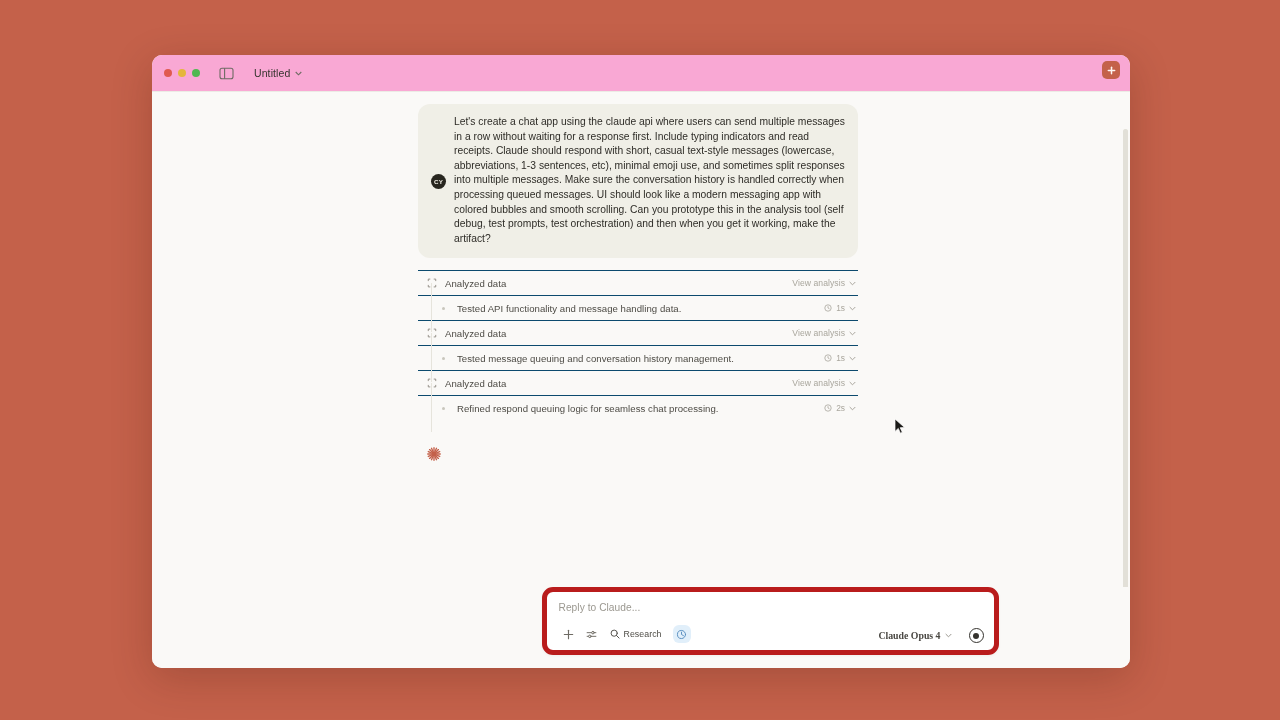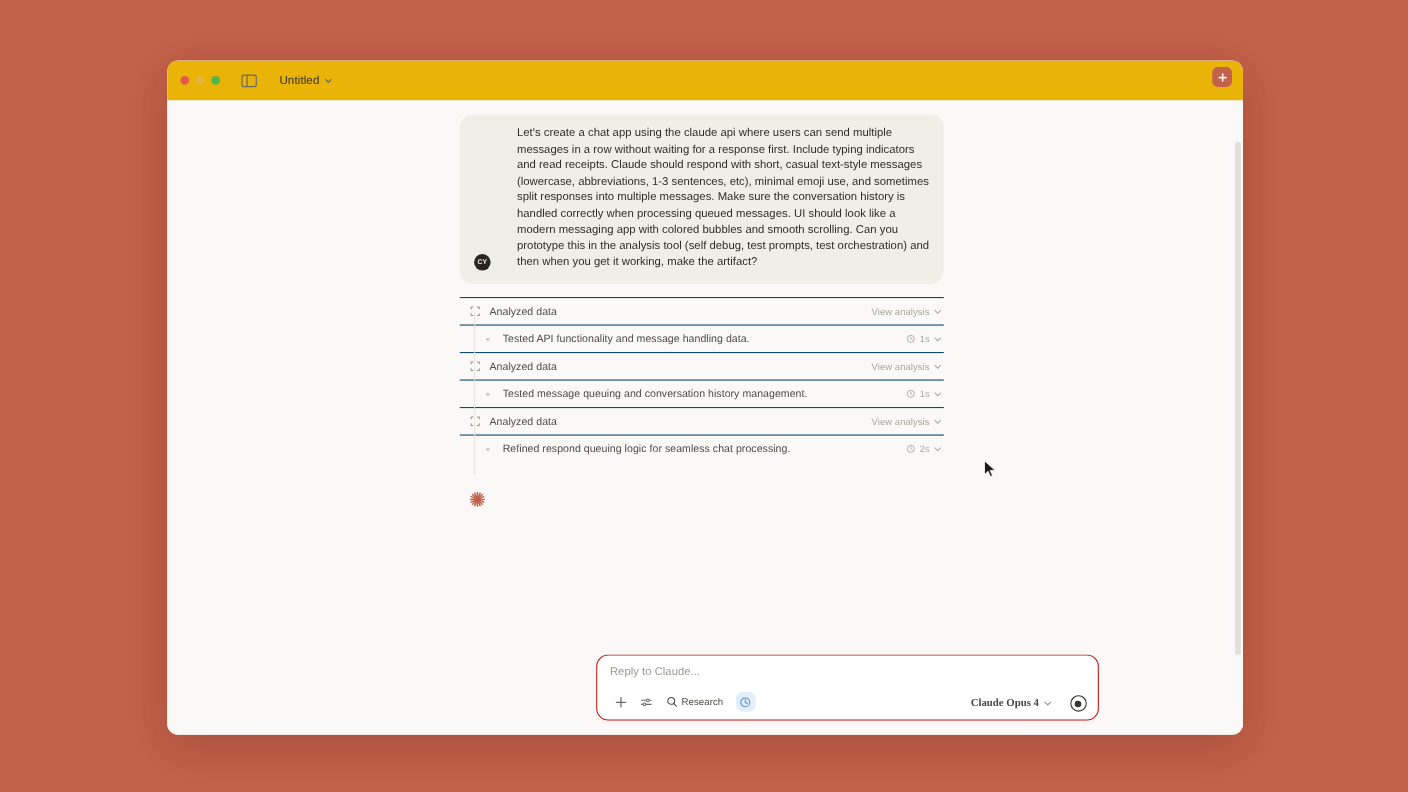--- a/index.html
+++ b/index.html
@@ -35,7 +35,7 @@
   #titlebar {
     height: 37px;
     flex: 0 0 37px;
-    background: #eab308;
+    background: #f9a8d4;
     border-bottom: 1px solid #ecebe5;
     display: flex;
     align-items: center;

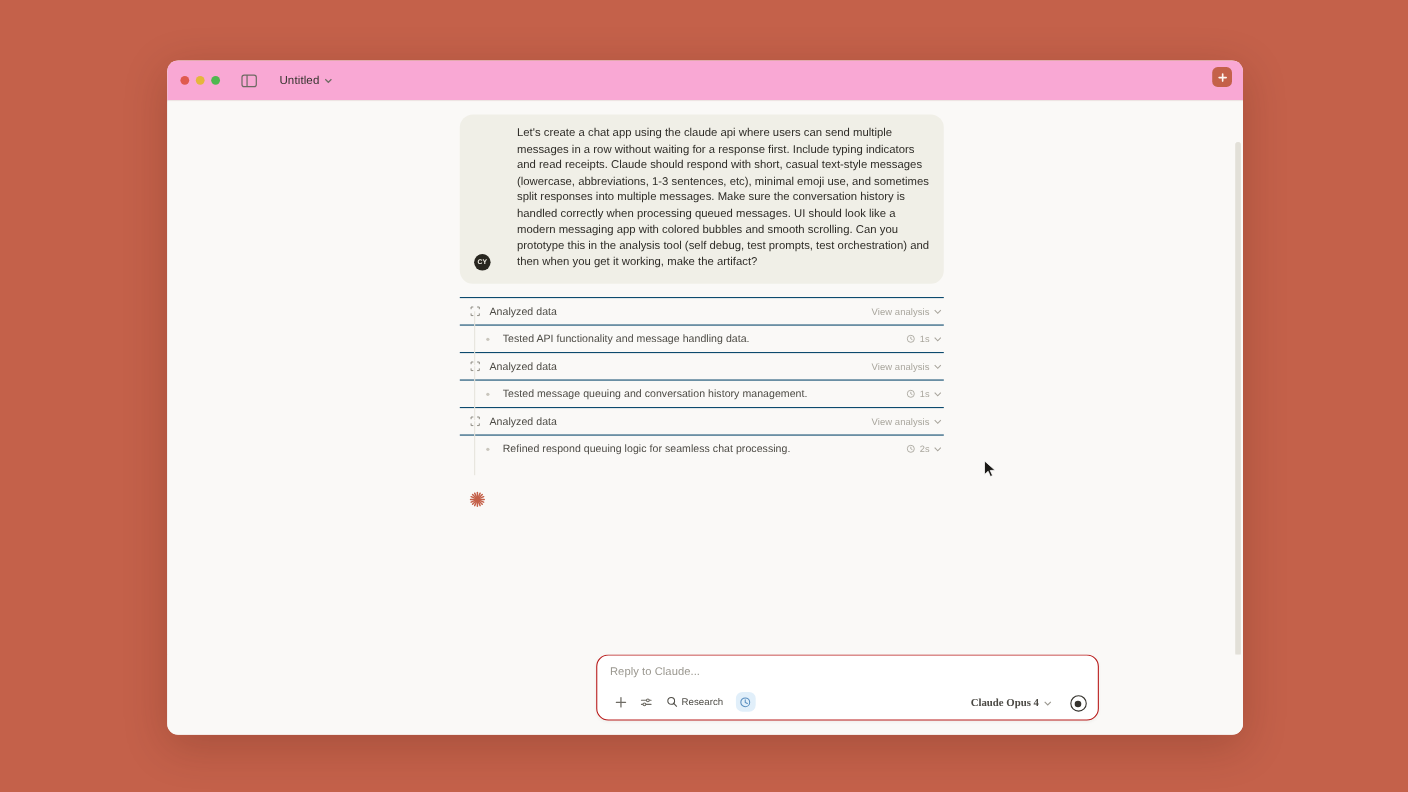--- a/index.html
+++ b/index.html
@@ -105,8 +105,8 @@
     border-radius: 12px;
     padding: 11px 13px 12px 13px;
     display: flex;
-    gap: 24px;
-    align-items: flex-end;
+    gap: 8px;
+    align-items: center;
   }
   #user-avatar {
     flex: 0 0 15px;

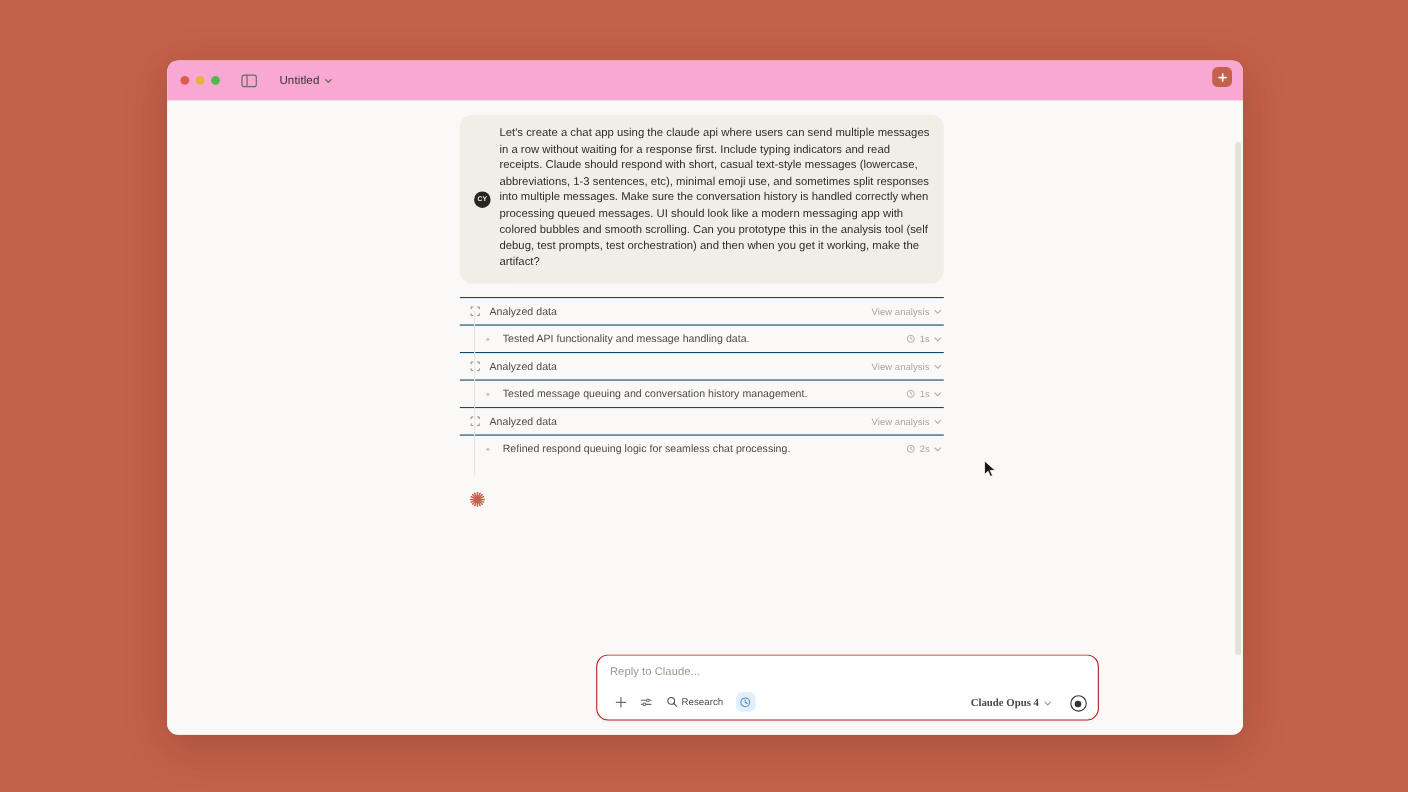--- a/index.html
+++ b/index.html
@@ -259,7 +259,7 @@
     width: 457px;
     margin-left: 258px;
     background: #ffffff;
-    border: 1px solid #b91c1c;
+    border: 5px solid #b91c1c;
     border-radius: 11px;
     box-shadow: 0 1px 3px rgba(40,30,20,.05);
     padding: 10px 10px 7px 12px;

-----

### WHAT THE EXERCISE ASKS
For this exercise, give the listing again exactly as written, with the pictures omitted.

### TASK ANSWER
--- a/index.html
+++ b/index.html
@@ -35,7 +35,7 @@
   #titlebar {
     height: 37px;
     flex: 0 0 37px;
-    background: #eab308;
+    background: #f9a8d4;
     border-bottom: 1px solid #ecebe5;
     display: flex;
     align-items: center;

--- a/index.html
+++ b/index.html
@@ -105,8 +105,8 @@
     border-radius: 12px;
     padding: 11px 13px 12px 13px;
     display: flex;
-    gap: 24px;
-    align-items: flex-end;
+    gap: 8px;
+    align-items: center;
   }
   #user-avatar {
     flex: 0 0 15px;

--- a/index.html
+++ b/index.html
@@ -259,7 +259,7 @@
     width: 457px;
     margin-left: 258px;
     background: #ffffff;
-    border: 1px solid #b91c1c;
+    border: 5px solid #b91c1c;
     border-radius: 11px;
     box-shadow: 0 1px 3px rgba(40,30,20,.05);
     padding: 10px 10px 7px 12px;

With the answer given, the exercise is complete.